Caer Ys was unchanged by a summer of grieving for its murdered king and Lyleth's exile hadn't tempered the aroma of peat smoke, roasting chestnuts, and oyster stew. Pipers appeared on the walls of the keep, calling the crowd to the square below with a somber rendition of the Battle of Glen Ardach.
The smell from a fishmonger's basket confirmed the haddock he carried might have been fresh yesterday. Lyleth tried to slip between him and a woman bouncing a babe, but someone called out and the fishmonger and his basket swung round, sending Lyleth into a pile of grain sacks.
"Ah, forgive me, lass," he said. "Oaf, me wife calls me."
He offered two meaty hands to pluck her up, but as he did, his eyes went to her wrist. She tugged at her sleeve to cover the mark, but it was too late. The man's eyes flashed from the tattoo to her face.
She held his gaze and he held her hand fiercely while people eddied around them like snags in a river.
"If you loved your lord," she whispered to him, "you'll let me pass."
"Loved Nechtan well, I did." But he glanced at two guards leaning against a nearby wall.
"The queen offers four fifties in gold for me, aye," Lyleth said, "and I've nothing to offer you but the blessing of the green gods."
The fishmonger snuffed and pursed his lips. "I'd take two fifties and let ye be on your way."
Lyleth wrested her hand free, and taking hold of his tunic, pulled him so close she could smell last night's ale on his breath. "Look at me," she demanded through clenched teeth. "Is it a murderer you see?"

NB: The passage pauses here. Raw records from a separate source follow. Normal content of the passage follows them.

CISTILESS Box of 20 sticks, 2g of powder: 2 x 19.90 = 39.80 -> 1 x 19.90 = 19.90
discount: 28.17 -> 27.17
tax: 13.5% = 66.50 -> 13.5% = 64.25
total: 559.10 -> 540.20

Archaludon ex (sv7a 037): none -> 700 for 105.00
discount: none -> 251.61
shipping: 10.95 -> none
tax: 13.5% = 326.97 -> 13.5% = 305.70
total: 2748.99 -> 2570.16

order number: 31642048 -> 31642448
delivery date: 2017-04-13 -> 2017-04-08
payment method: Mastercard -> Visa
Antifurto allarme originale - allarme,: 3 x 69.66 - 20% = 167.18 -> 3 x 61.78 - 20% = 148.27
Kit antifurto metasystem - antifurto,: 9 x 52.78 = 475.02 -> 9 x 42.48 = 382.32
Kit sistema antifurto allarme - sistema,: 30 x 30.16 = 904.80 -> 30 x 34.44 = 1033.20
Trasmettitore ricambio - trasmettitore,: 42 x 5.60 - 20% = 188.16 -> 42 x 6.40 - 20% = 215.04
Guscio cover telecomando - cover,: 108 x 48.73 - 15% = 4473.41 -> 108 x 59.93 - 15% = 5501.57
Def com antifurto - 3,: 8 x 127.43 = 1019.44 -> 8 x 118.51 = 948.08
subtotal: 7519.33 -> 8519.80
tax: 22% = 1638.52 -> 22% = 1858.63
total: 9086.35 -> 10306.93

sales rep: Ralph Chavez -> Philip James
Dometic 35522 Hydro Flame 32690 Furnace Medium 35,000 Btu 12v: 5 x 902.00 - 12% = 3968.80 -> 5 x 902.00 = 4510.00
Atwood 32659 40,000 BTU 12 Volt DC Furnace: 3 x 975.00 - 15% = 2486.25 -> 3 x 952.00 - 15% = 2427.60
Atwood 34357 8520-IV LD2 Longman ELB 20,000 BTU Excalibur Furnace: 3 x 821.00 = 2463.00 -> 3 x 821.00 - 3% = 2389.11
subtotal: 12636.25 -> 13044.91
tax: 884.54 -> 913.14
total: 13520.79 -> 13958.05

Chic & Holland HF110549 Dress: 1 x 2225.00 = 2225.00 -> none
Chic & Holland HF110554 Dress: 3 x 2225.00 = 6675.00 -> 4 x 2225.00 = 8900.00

His eyes softened. Trapped as they were by Lyleth's, he had no choice but to see the truth, for she willed it to pass between them like a conjured breeze.
She released him slowly and he yielded, showed the respect of his palms, and stared at his boots. "I've seen no one here, solás."
Touching his shoulder in passing, she whispered, "Stars and stones keep you."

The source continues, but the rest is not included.